Let $\epsilon>0$ and let $N=\dfrac{1}{\epsilon}$. Then $n>N$ implies
$$\frac{1}{n}<\frac{1}{N}=\epsilon,$$ and hence
$$\left|\dfrac{(-1)^n}{n}-0\right|=\frac{1}{n}<\epsilon$$ as desired. Therefore $\lim\dfrac{(-1)^n}{n}=0$.

Part b

Let $\epsilon>0$ and let $N=\dfrac{1}{\epsilon^3}$. Then $n>N$ implies
$$\frac{1}{n^{1/3}}<\dfrac{1}{N^{1/3}}=\frac{1}{1/\epsilon}=\epsilon.$$ and hence
$$\left|\frac{1}{n^{1/3}}-0\right|=\frac{1}{n^{1/3}}<\epsilon.$$ as desired.

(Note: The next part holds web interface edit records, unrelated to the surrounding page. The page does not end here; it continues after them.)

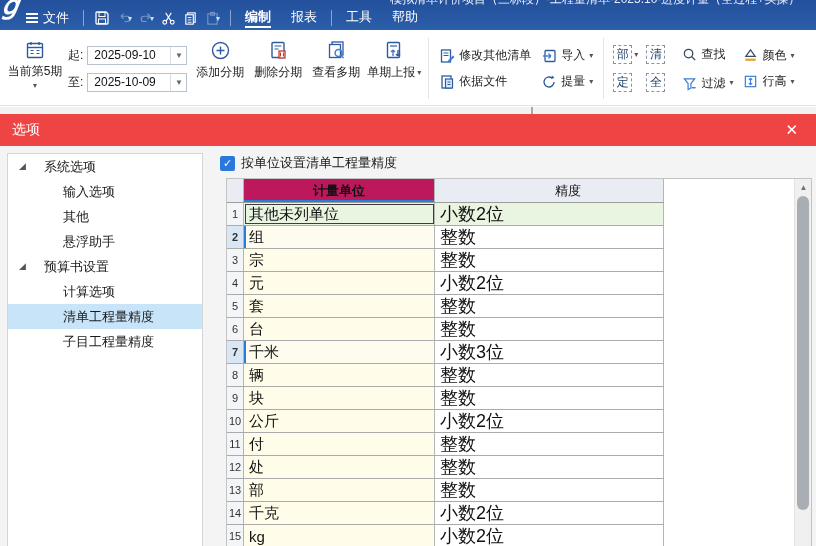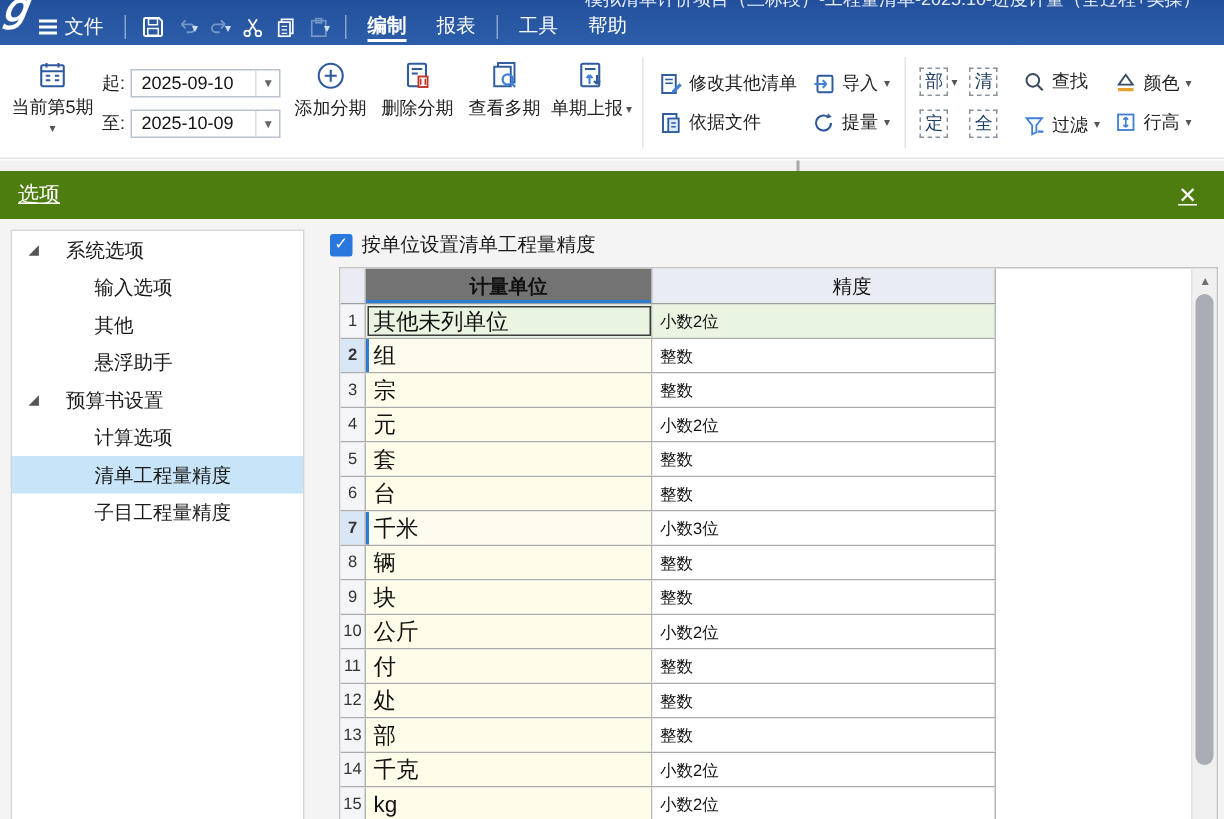"选项" .dlg-header { background: #4d7c0f -> #ef4444; text-decoration: underline -> none }
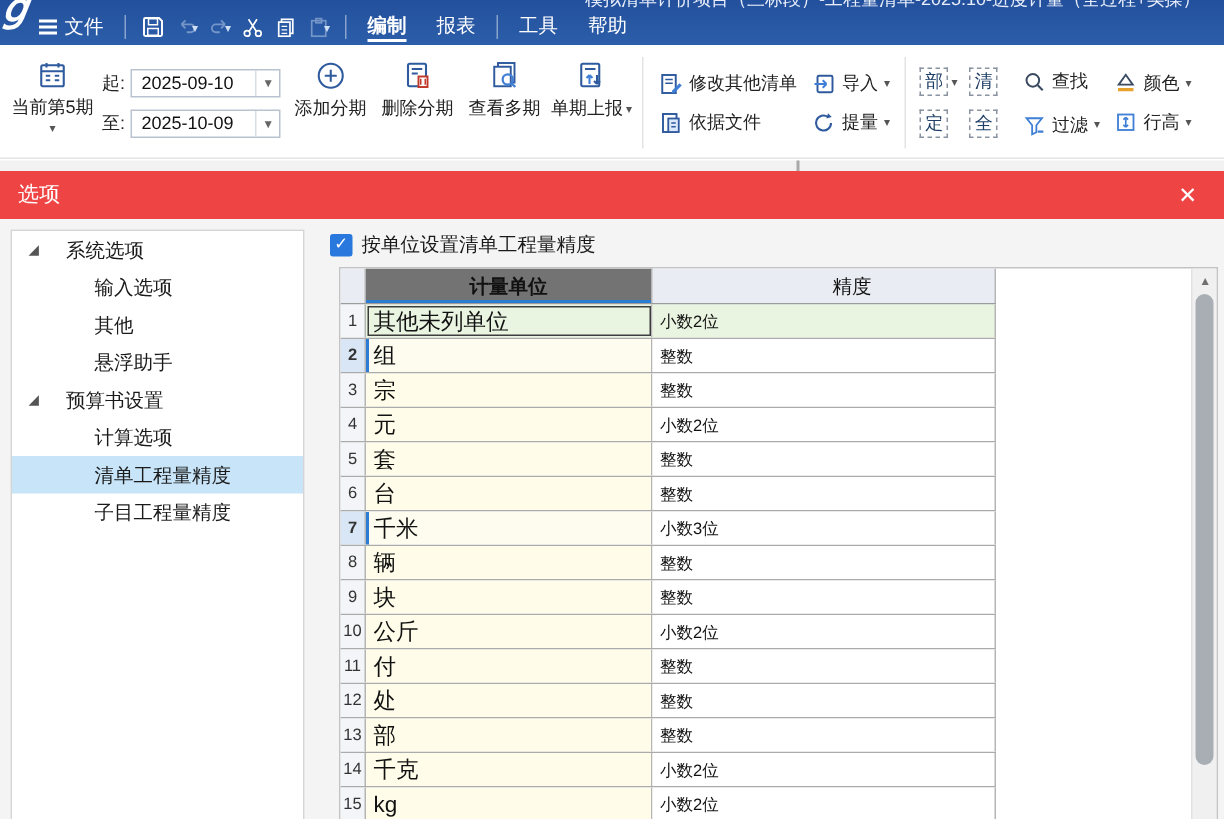"计量单位" .th.unit { background: #737373 -> #be185d }
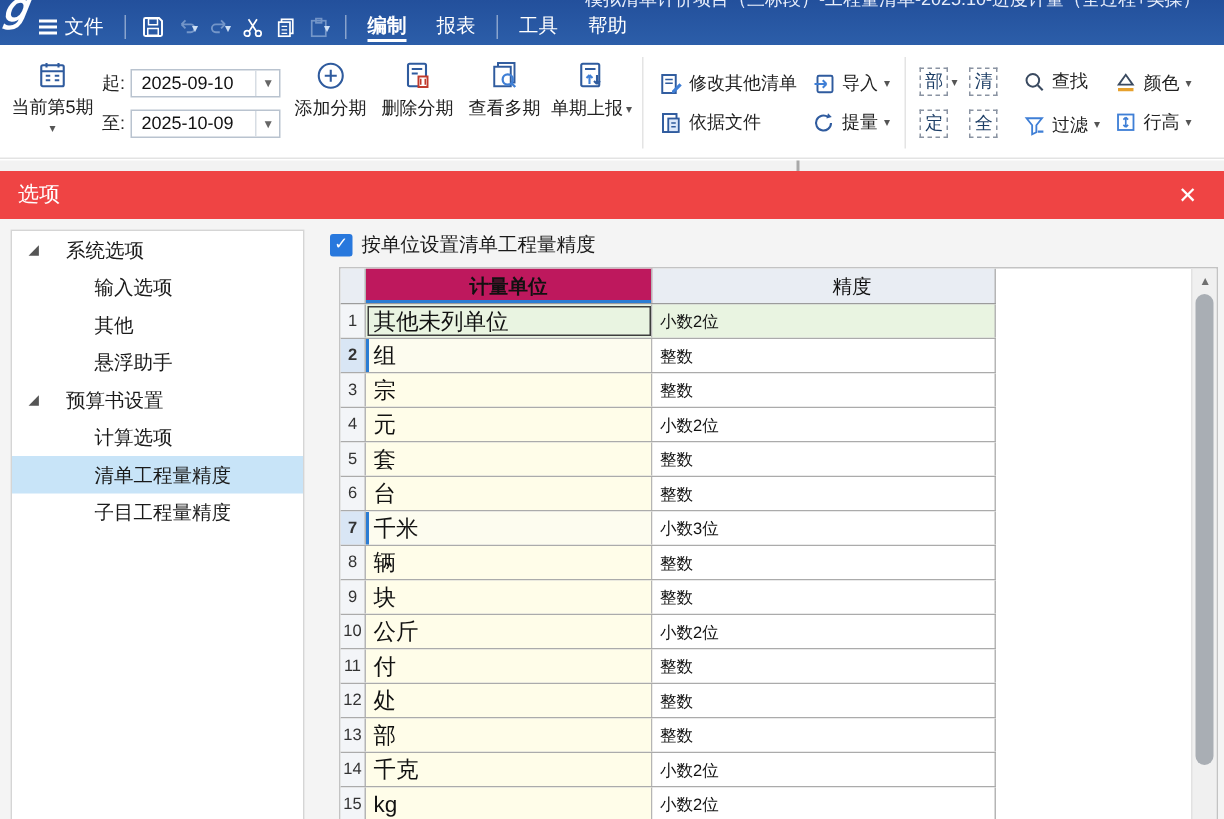"小数2位" .tprec { font-size: 11px -> 18px }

Therefore $\lim\dfrac{1}{n^{1/3}}=0$.

Part c

Let $\epsilon>0$ and let $N=\dfrac{7}{9\epsilon}$. Then $n>N$ implies
$$\frac{7}{9n+6}<\frac{7}{9N}=\epsilon.$$ and hence
\begin{align*}
\left|\frac{2n-1}{3n+2}-\frac{2}{3}\right|=\frac{7}{9n+6}<\epsilon.
\end{align*} as desired. Therefore $\lim\dfrac{2n-1}{3n+2}=\dfrac{2}{3}$.

Part d

Let $\epsilon>0$ and let $N=6+\dfrac{1}{\epsilon}$. Then $n>N$ implies
$$0<\frac{n+6}{n^2-6}<\frac{n+6}{n^2-36}=\frac{1}{n-6}<\frac{1}{N-6}=\epsilon,$$ and hence
$$\left|\frac{n+6}{n^2-6}-0\right|=\frac{n+6}{n^2-6}<\epsilon$$ as desired. Therefore $\lim\dfrac{n+6}{n^2-6}=0$.